Similarly, The New York Times editorial board argued that the law will serve to “wrench American’s civil liberties back to where they were in the days before Watergate, when the United States government listened to our phone calls whenever it wanted.”

In general, it feels inappropriate to dismiss these concerns out of hand, especially since there is always potential for abuse, particularly in the hands of an unscrupulous future administration. And virtually very law (even those seemingly benign or mundane) has loopholes and unintended consequences, let alone subject to "unique" court interpretations from sometimes grandstanding judges.

But doesn’t it seem that a lot of the opposition--to this point anyway--has more of a theoretical flavor to it as it applies to the ordinary, law-abiding citizen? One of the senators who supported the legislation said that the average American has nothing to fear from this broadening of the executive branch’s surveillance powers unless “you have Al Qaeda on your speed dial.”

And if the civil liberties absolutists are concerned about personal privacy, what about all the people walking through airports or down the street voluntarily giving up intimate details of their lives as they shout into their cell phones in public?

Separately, the last thing the court system and the overall economy really needs is for tort lawyers to move beyond class-action lawsuits against e.g., McDonalds, Starbucks, and Sears among others, for their real or imagined commercial sins, and set their sights on telecommunications carriers. When the trial lawyers get involved in a big way, it may be less about the Constitution and pen register and more about the cash register.

Most wiretaps (certainly an old-school term in the wireless era) will still have to be approved by the FISA court, and the authorities will still need a court order to listen in on a U.S. person, regardless of that person's location. Certain additional oversight mechanisms within all three government branches are incorporated into the new law. For what it's worth, one of its provisions states that the program “may not intentionally target any person known at the time of acquisition to be located in the United States.”
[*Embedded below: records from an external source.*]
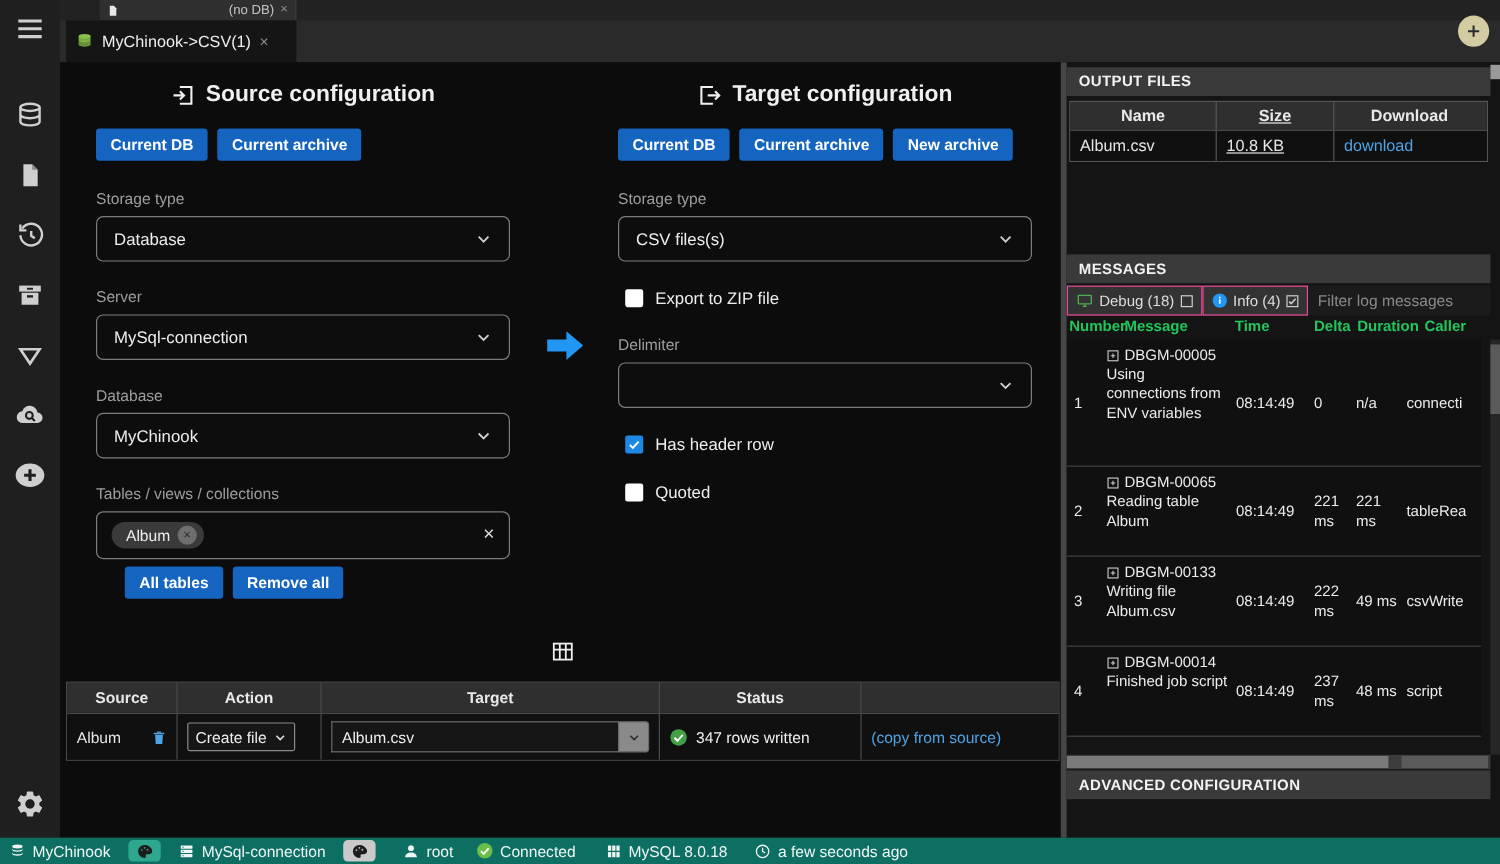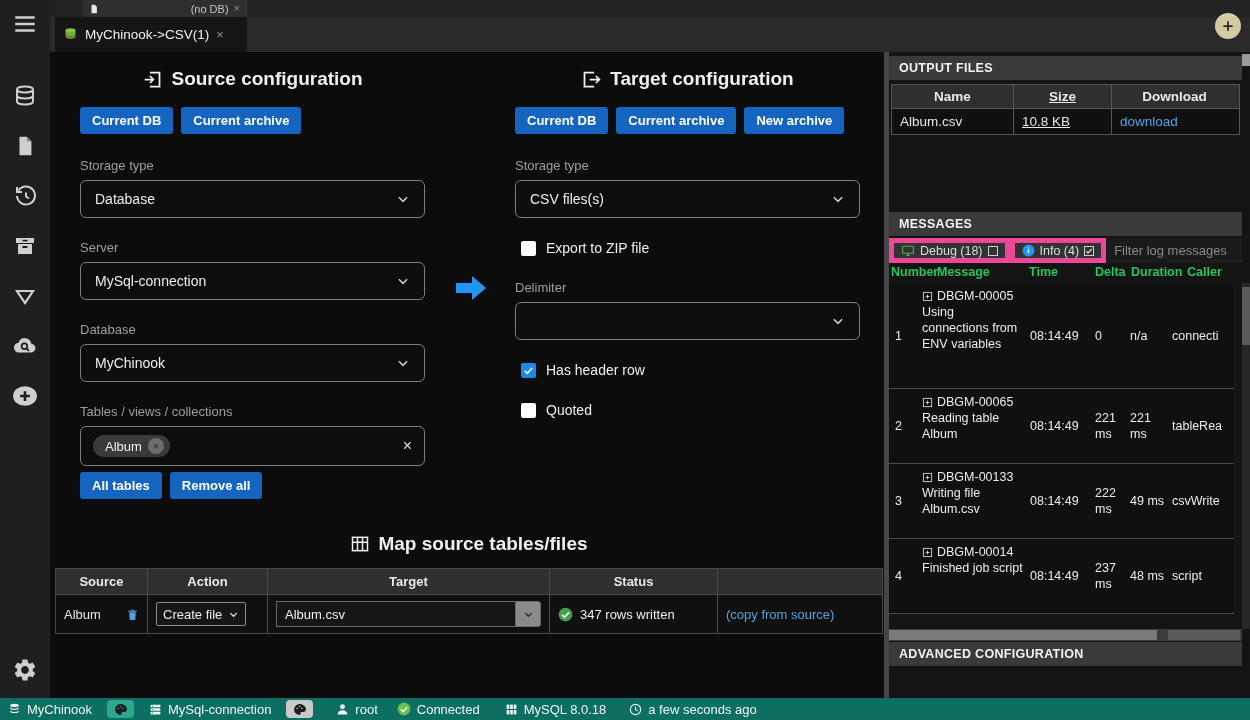"Debug (18)" .flt-btn { border: 5px solid #ec4899 -> 1px solid #ec4899 }
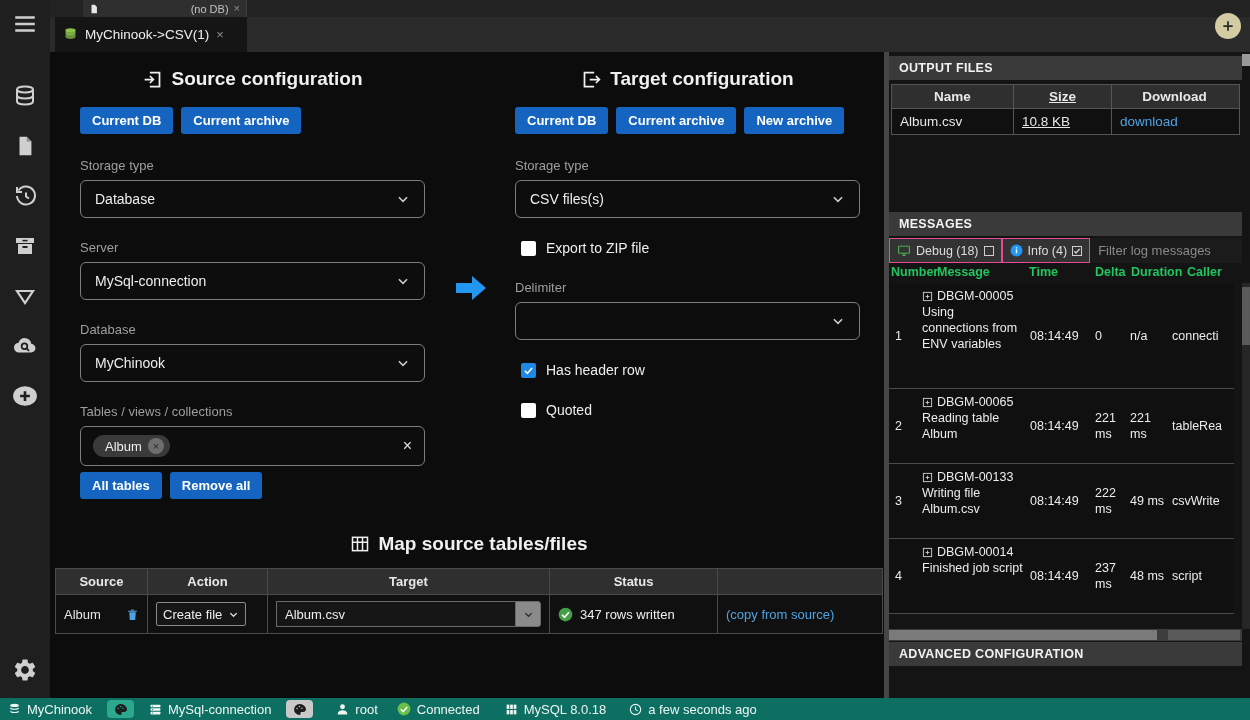"All tables" div.btn-row { margin-left: none -> 24px }
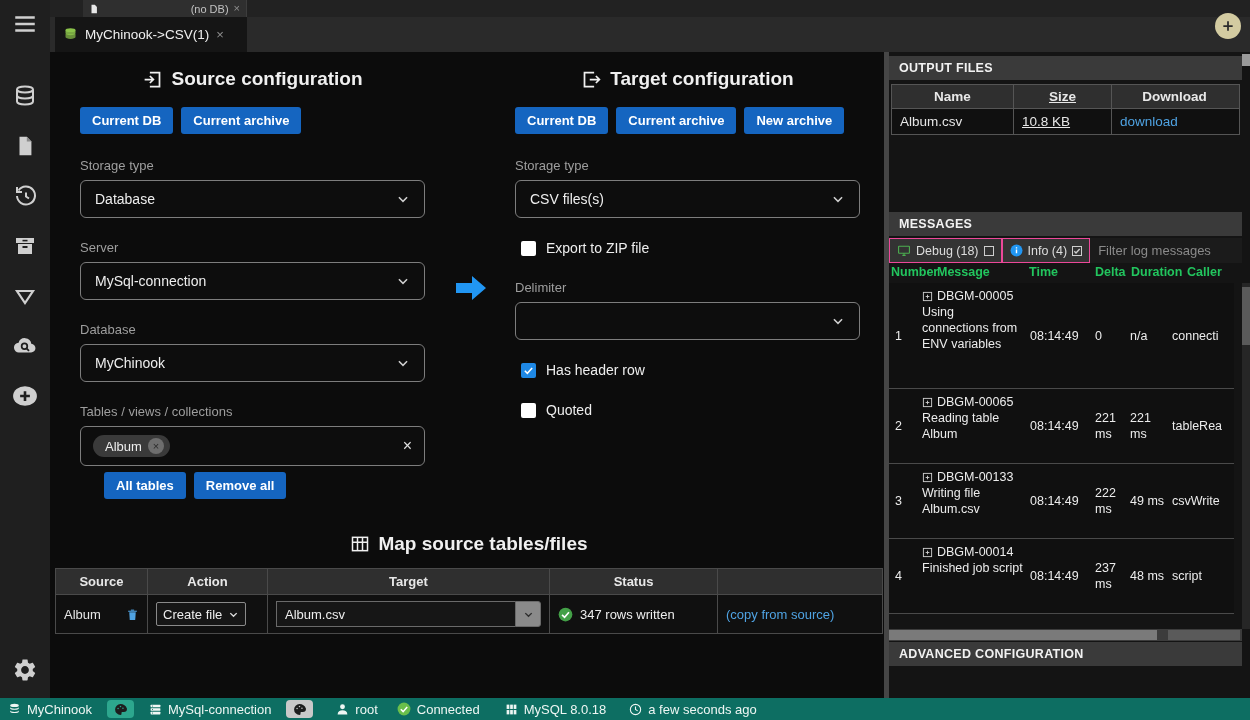"Map source tables/files" span { html: <span>Map source tables/files</span> -> none }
The law also allows for warrantless listening with the probable-cause approval of the U.S. attorney general for up to seven days in an emergency when intelligence officials are in hot pursuit of foreign intelligence information. After that, homeland security officials must petition the FISA court for a warrant. As a check on future administrations, the law reaffirms that the FISA process is the “exclusive” or only means by which electronic surveillance for intelligence purposes and the domestic interception of electronic communications can be conducted.

Critics of the surveillance program often cite the famous Ben Franklin quote that “Those who would give up essential Liberty, to purchase a little temporary Safety, deserve neither Liberty nor Safety,” in support of their point of view, although they often leave out the key words essential and a little temporary.

However, putting aside this use of editorial license, let’s remember that the contemporary threat comes from those with highly sophisticated technology and weaponry rather than flintlock muskets, and therefore these legal measures, and whatever trade-offs might be required, seem to be necessary for homeland security. As flawed as the legal system often is, the law needs to attempt to keep pace with changing technology. And as the National Journal points that FISA does not apply to domestic criminal surveillance, only to foreign spies and terrorists

As an Associated Press article explained:
The original FISA law required that the government to get wiretapping warrants for each individual targeted from inside the United States, on the rationale that most communications inside the U.S. would involve Americans whose civil liberties must be protected. But technology has changed. Purely foreign communications increasingly pass through U.S. wires and sit on American computer servers, and the law has required court orders to be obtained to access those as well.
Opponents of the measure will be challenging the constitutionality of its provisions in federal court, so it still remains to be seen to what extent the new law will be fully implemented. Who knows--the court challenges might still be pending when the FISA amendments expire on December 31, 2012.